Incidence and outcome of fungal infections in pediatric small bowel transplant recipients.

Author information

1
Department of Internal Medicine, Transplant Infectious Diseases Program, University of Nebraska Medical Center, Omaha, Nebraska 68198-5400, USA. dflorescu@unmc.edu

Abstract

BACKGROUND:

Data on the incidence, timing, and outcome of fungal infections in pediatric small bowel transplantation (SBT) are lacking.

METHODS:

Cases of pediatric SBT from January 2003 through December 2007 were collected. Standard induction was with thymoglobulin and/or basiliximab and maintenance immunosuppression was a tacrolimus-based regimen.
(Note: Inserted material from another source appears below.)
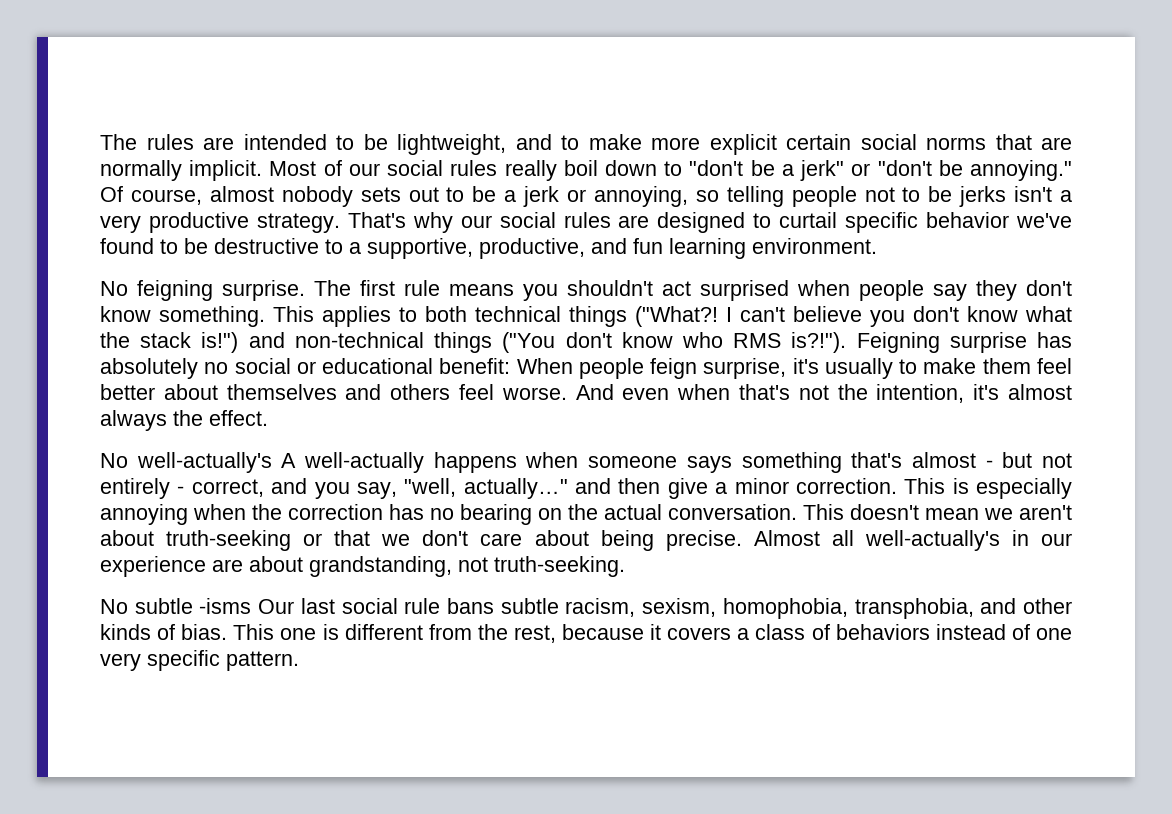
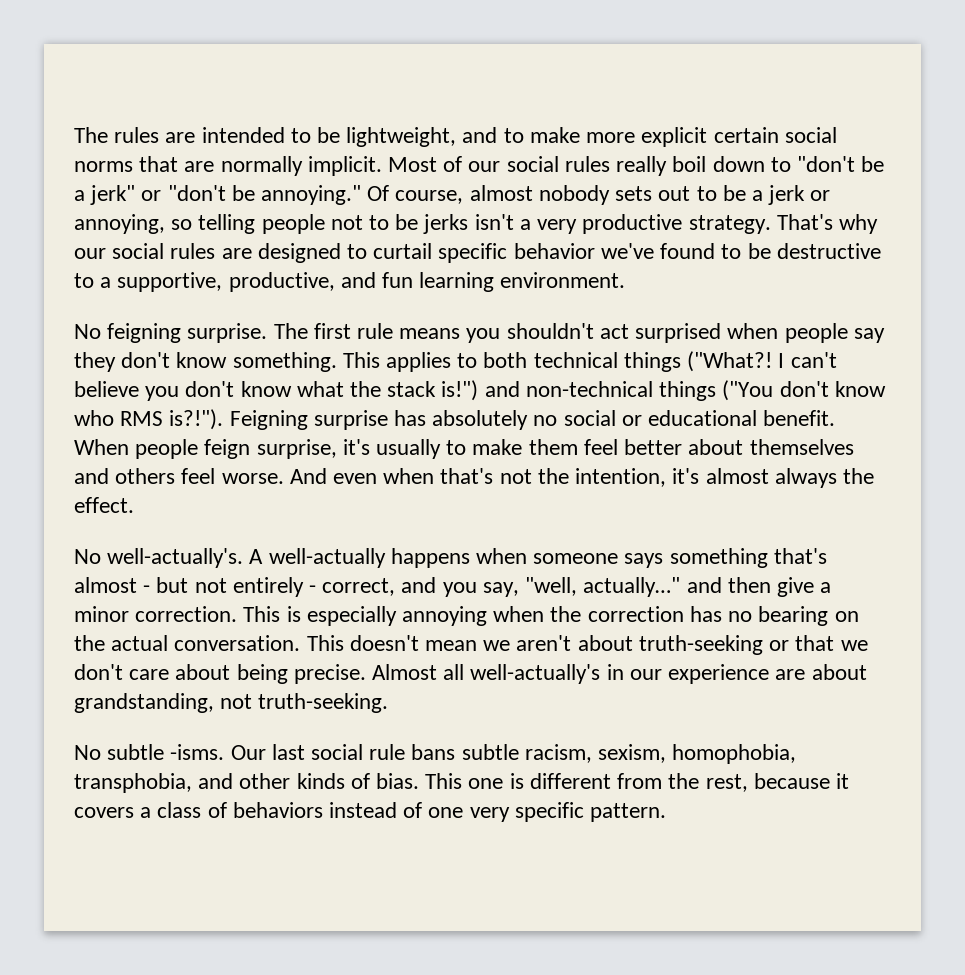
[439,358,511,374] benefit: -> [763,410,836,426] benefit.
[136,452,272,473] well-actually's -> [107,548,244,568] well-actually's.
[199,598,252,614] -isms -> [170,744,225,760] -isms.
Chi-square was used for categorical variables and Kaplan-Meier for survival analyses.

RESULTS:

A total 98 recipients were included; 25 patients developed 59 episodes of Candida infections and 4 episodes of invasive aspergillosis (incidence 25.5%, 95% confidence interval [CI] 17%, 34%). Of the Candida species, 37.3% were Candida albicans and 62.7% non-albicans Candida. Of all yeast infections, 66.1% were fungemia, 28.8% intra-abdominal infections, 1.7% empyema, and 3.4% urinary tract infection. Of the Candida intra-abdominal infections, 41.2% developed in the first month post transplantation, while 79.5% of candidemia developed after >6 months. Median time from transplantation to fungal infection was significantly shorter for abdominal infections compared with fungemia (9 versus 163 days; P=0.004). All-cause mortality was not significantly different between patients with and without fungal infections (32.3% versus 29.8%; odds ratio=1.12, 95% CI 0.45, 2.8).

CONCLUSION:

Fungal infections occurred in 25% of SBT recipients and C. albicans was the most common species. Intra-abdominal fungal infections occurred earlier (<1 month) than fungemia (>6 months) post transplantation.